:: Data supplied

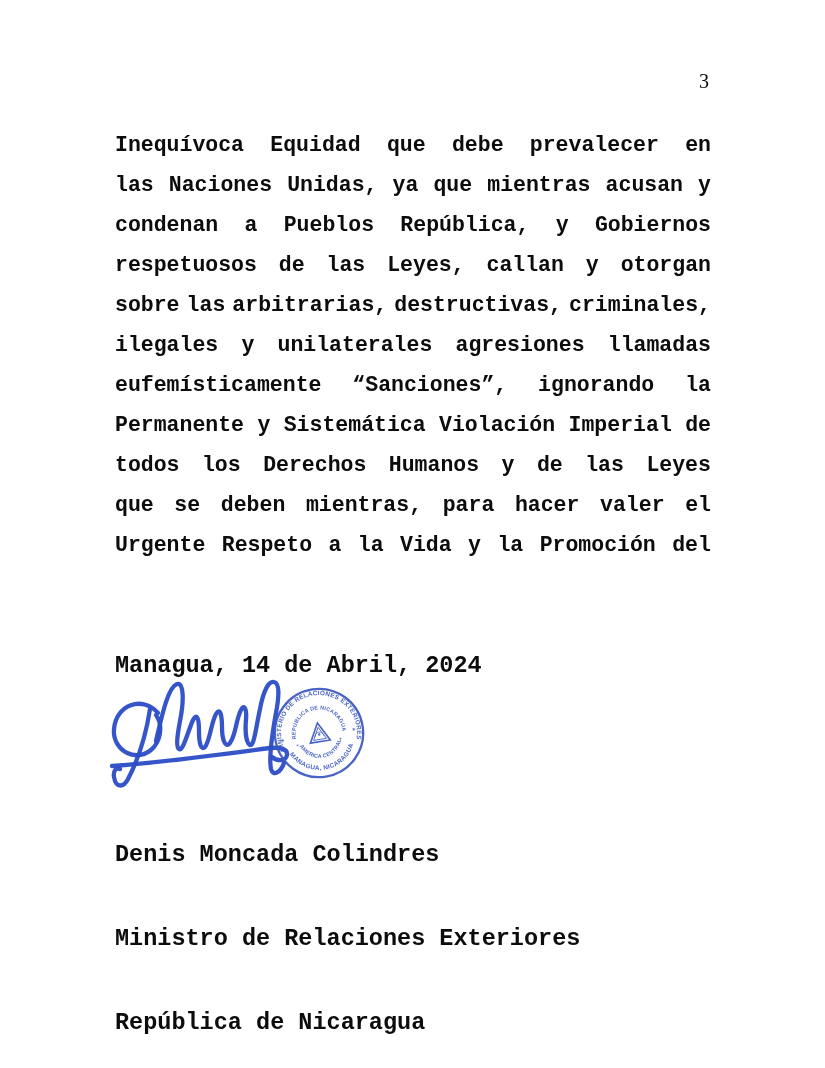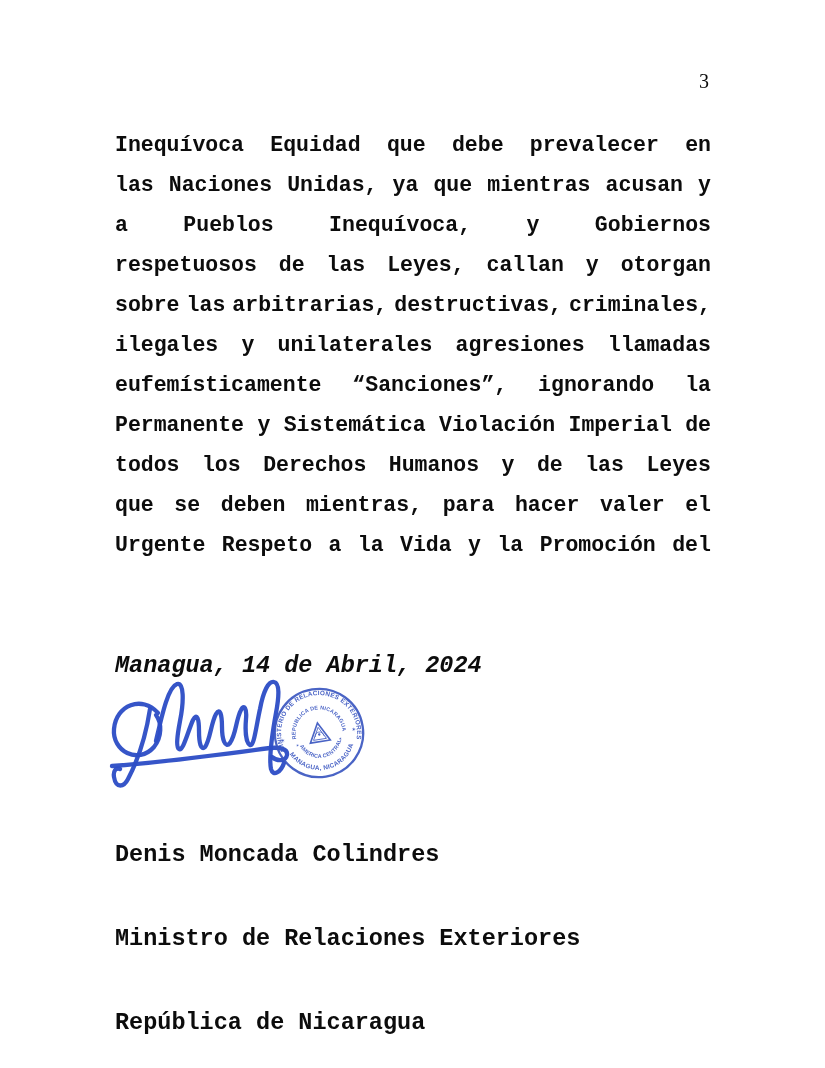--- a/index.html
+++ b/index.html
@@ -33,21 +33,20 @@
     justify-content: space-between;
     white-space: nowrap;
   }
   .dateline {
     position: absolute;
     left: 115px; top: 651px;
     font-size: 23.5px;
     font-weight: 700;
     line-height: 30px;
     white-space: pre;
-    font-style: italic;
   }
   .signature-svg {
     position: absolute;
     left: 98px; top: 675px;
     width: 196px; height: 120px;
   }
   .signature-svg path {
     fill: none;
     stroke: var(--ink, #2e4ec6);
     stroke-width: 4.3;
@@ -101,23 +100,24 @@
         <span>las</span>
         <span>Naciones</span>
         <span>Unidas,</span>
         <span>ya</span>
         <span>que</span>
         <span>mientras</span>
         <span>acusan</span>
         <span>y</span>
       </div>
       <div class="body-line just">
+        <span>condenan</span>
         <span>a</span>
         <span>Pueblos</span>
-        <span>Inequívoca,</span>
+        <span>República,</span>
         <span>y</span>
         <span>Gobiernos</span>
       </div>
       <div class="body-line just">
         <span>respetuosos</span>
         <span>de</span>
         <span>las</span>
         <span>Leyes,</span>
         <span>callan</span>
         <span>y</span>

::::

_Assignment_: Reproduce all lines above exactly. Leave the images out.

_Task answer_:
--- a/index.html
+++ b/index.html
@@ -33,21 +33,20 @@
     justify-content: space-between;
     white-space: nowrap;
   }
   .dateline {
     position: absolute;
     left: 115px; top: 651px;
     font-size: 23.5px;
     font-weight: 700;
     line-height: 30px;
     white-space: pre;
-    font-style: italic;
   }
   .signature-svg {
     position: absolute;
     left: 98px; top: 675px;
     width: 196px; height: 120px;
   }
   .signature-svg path {
     fill: none;
     stroke: var(--ink, #2e4ec6);
     stroke-width: 4.3;
@@ -101,23 +100,24 @@
         <span>las</span>
         <span>Naciones</span>
         <span>Unidas,</span>
         <span>ya</span>
         <span>que</span>
         <span>mientras</span>
         <span>acusan</span>
         <span>y</span>
       </div>
       <div class="body-line just">
+        <span>condenan</span>
         <span>a</span>
         <span>Pueblos</span>
-        <span>Inequívoca,</span>
+        <span>República,</span>
         <span>y</span>
         <span>Gobiernos</span>
       </div>
       <div class="body-line just">
         <span>respetuosos</span>
         <span>de</span>
         <span>las</span>
         <span>Leyes,</span>
         <span>callan</span>
         <span>y</span>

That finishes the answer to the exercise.